Industrial orders statistics recorded their contraction by the maximum since January 2024, 3.7% m/m against the consensus of 3%. Negative dynamics was demonstrated by both the total indicator and the component excluding transportation (-0.5% m/m against the growth forecast). This is the first decline after four months of growth and is partly due to the end of the period of increased accumulation of industrial inventories ahead of the trade policy review.

The dynamics of quotations was also influenced by comments of representatives of FRS management. Head of FRB Atlanta Raphael Bostic stated that he favors a wait-and-see attitude and allows only one rate cut in 2025. Board of Governors member Lisa Cook warned of the risks of a stagflationary scenario due to the rate policy and emphasized that it is easier for companies to raise prices in the current environment. A similar view was expressed by FRB Chicago President Austin Goolsby, who noted the possibility of inflationary pressures intensifying in the coming weeks if trade restrictions persist.

Company News

- The publication of strong quarterly reports, which reflected growth in comparable sales and earnings, led to a strong rise in Dollar General (DG: +15.9%) quotations. Despite raising its full-year forecast, management remained cautious due to weak traffic and tariff risks.

- Signet Jewelers (SIG: +12.5%) showed strong growth thanks to revenue, margins and comparable sales exceeding expectations, as well as an upward revision of the full-year forecast. The dynamics in the international segment were particularly noteworthy.

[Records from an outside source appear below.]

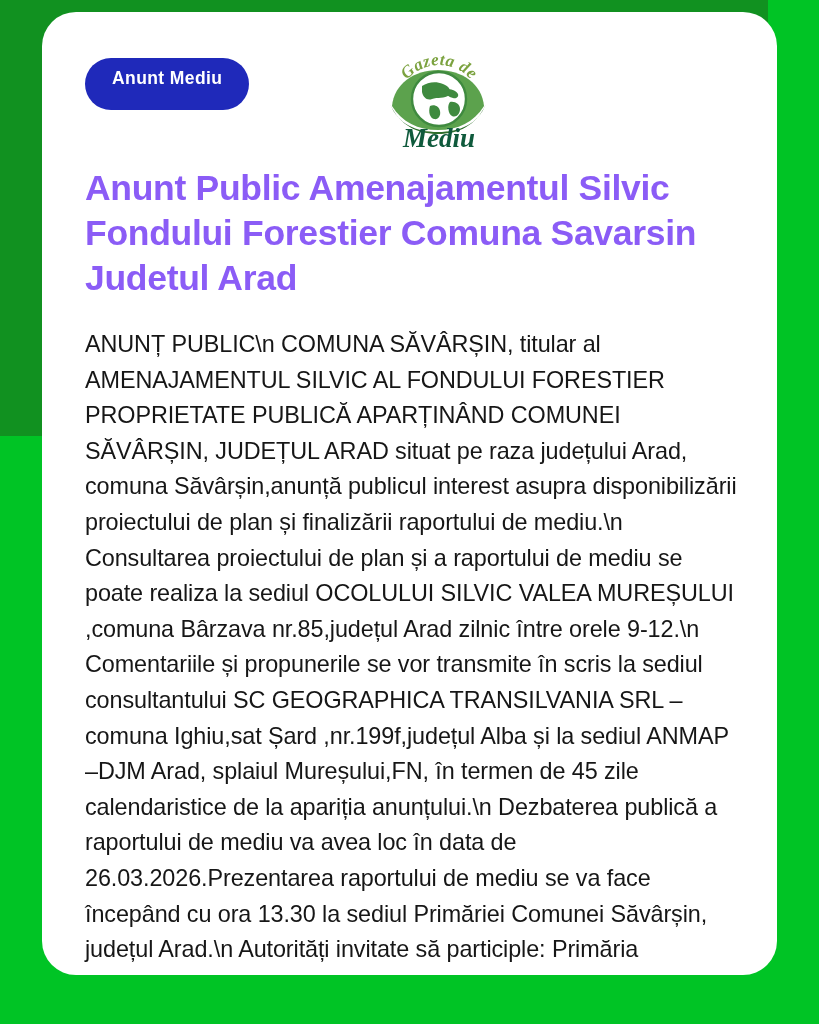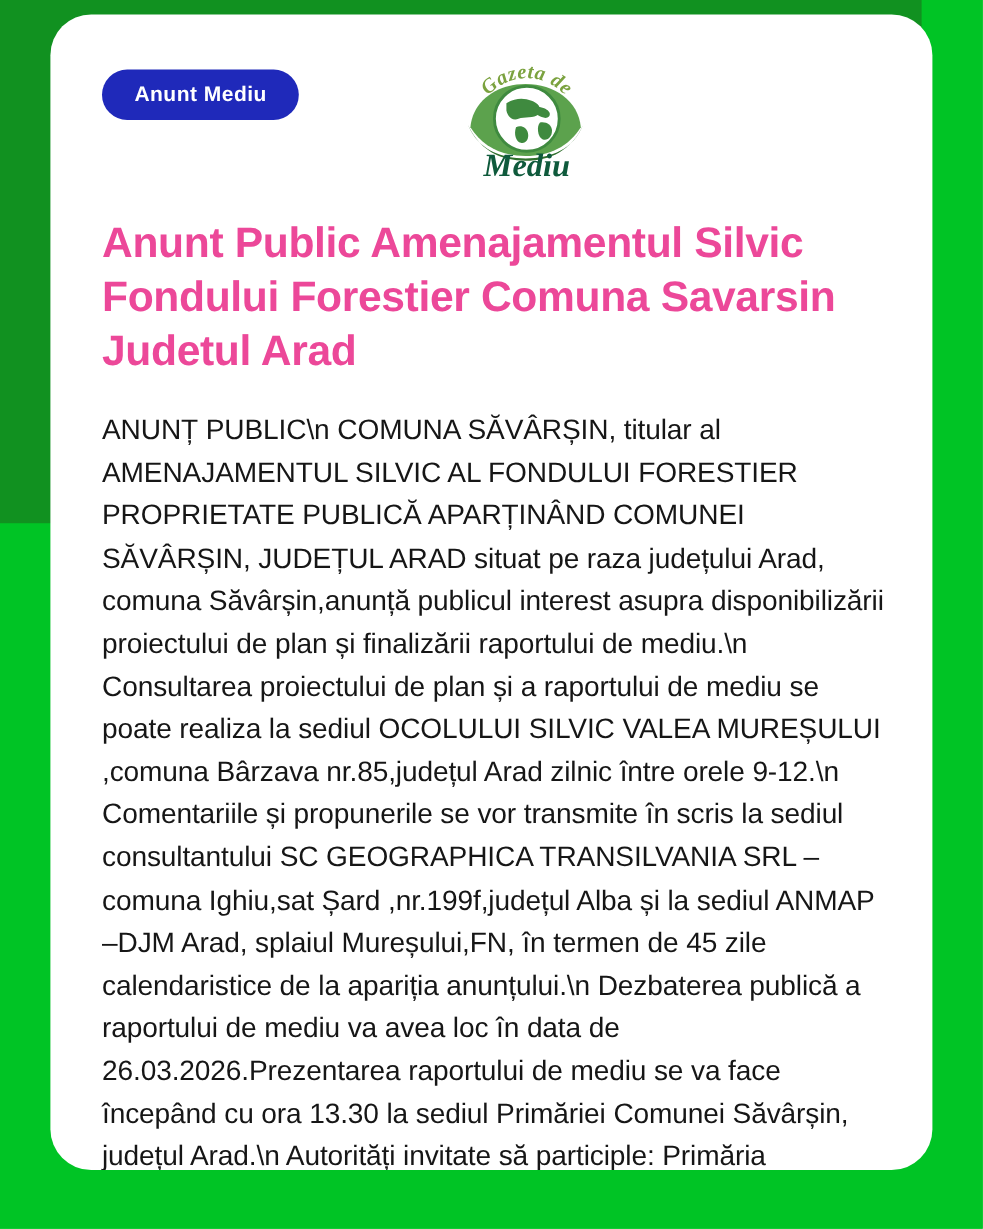--- a/index.html
+++ b/index.html
@@ -70,7 +70,7 @@
     font-size: 17.5px;
     font-weight: 700;
     letter-spacing: 0.4px;
-    padding: 10px 27px 11px 27px;
+    padding: 10px 27px 21px 27px;
     border-radius: 999px;
     margin-top: 20px;
     white-space: nowrap;

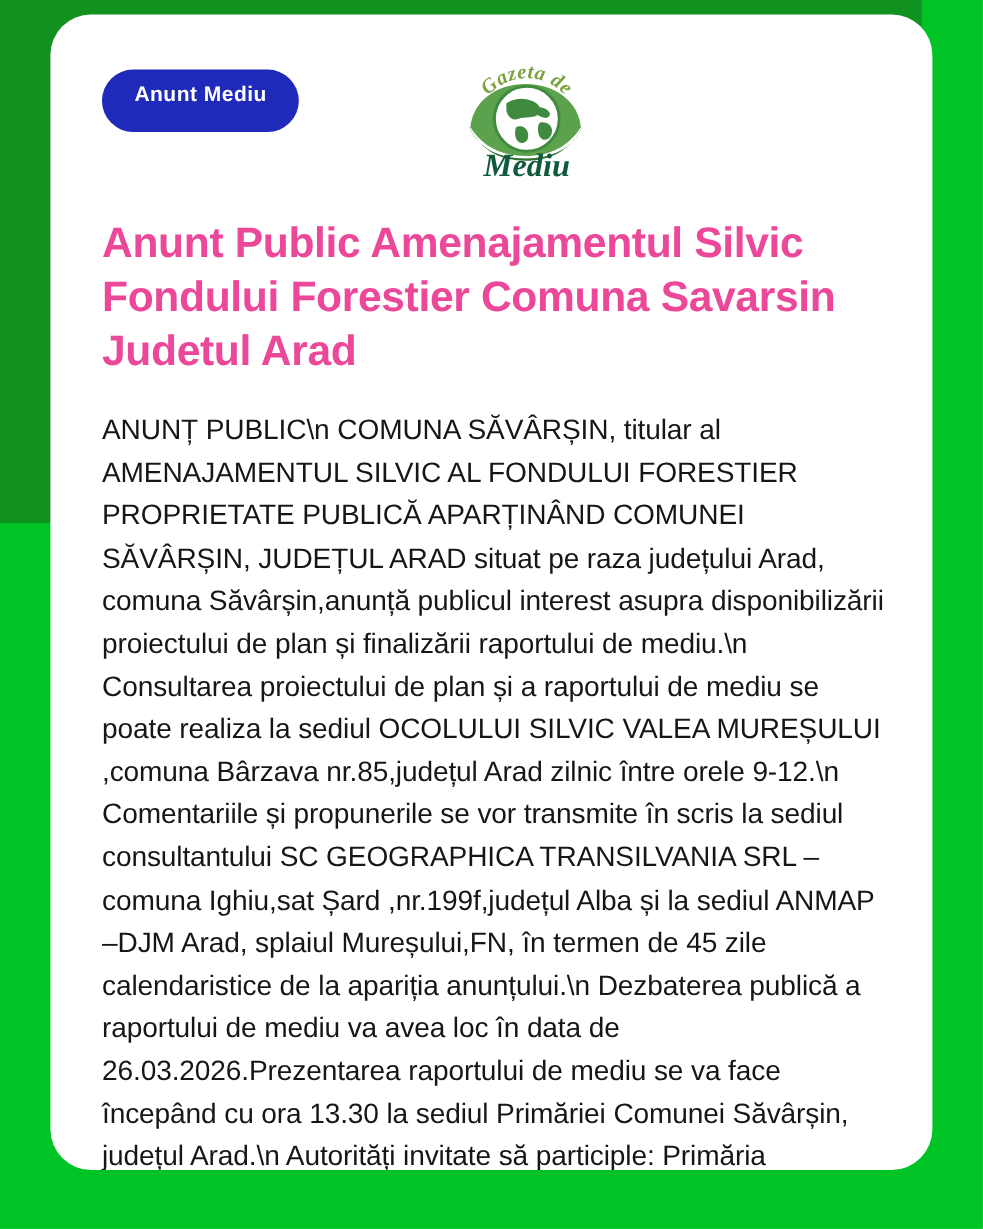--- a/index.html
+++ b/index.html
@@ -91,12 +91,12 @@
 
   
   #page-title {
-    color: #ec4899;
+    color: #8b5cf6;
     font-size: 35.5px;
     line-height: 45px;
     font-weight: 700;
     letter-spacing: -0.3px;
-    margin-top: 24px;
+    margin-top: 10px;
     margin-bottom: 0;
     font-family: "Liberation Sans", sans-serif;
   }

- The news that the company is not paying $183 million in interest on DISH DBS bonds caused EchoStar (SATS: -11.3%) shares to fall. The reason was cited as ongoing inspections by the core regulator.

- Following the report of a cybersecurity incident that delayed the release of the full Victoria's Secret (VSCO: -2.7%) financial statements, the company s securities came under pressure. Preliminary results came in above guidance, but risks for fiscal 2025 remain.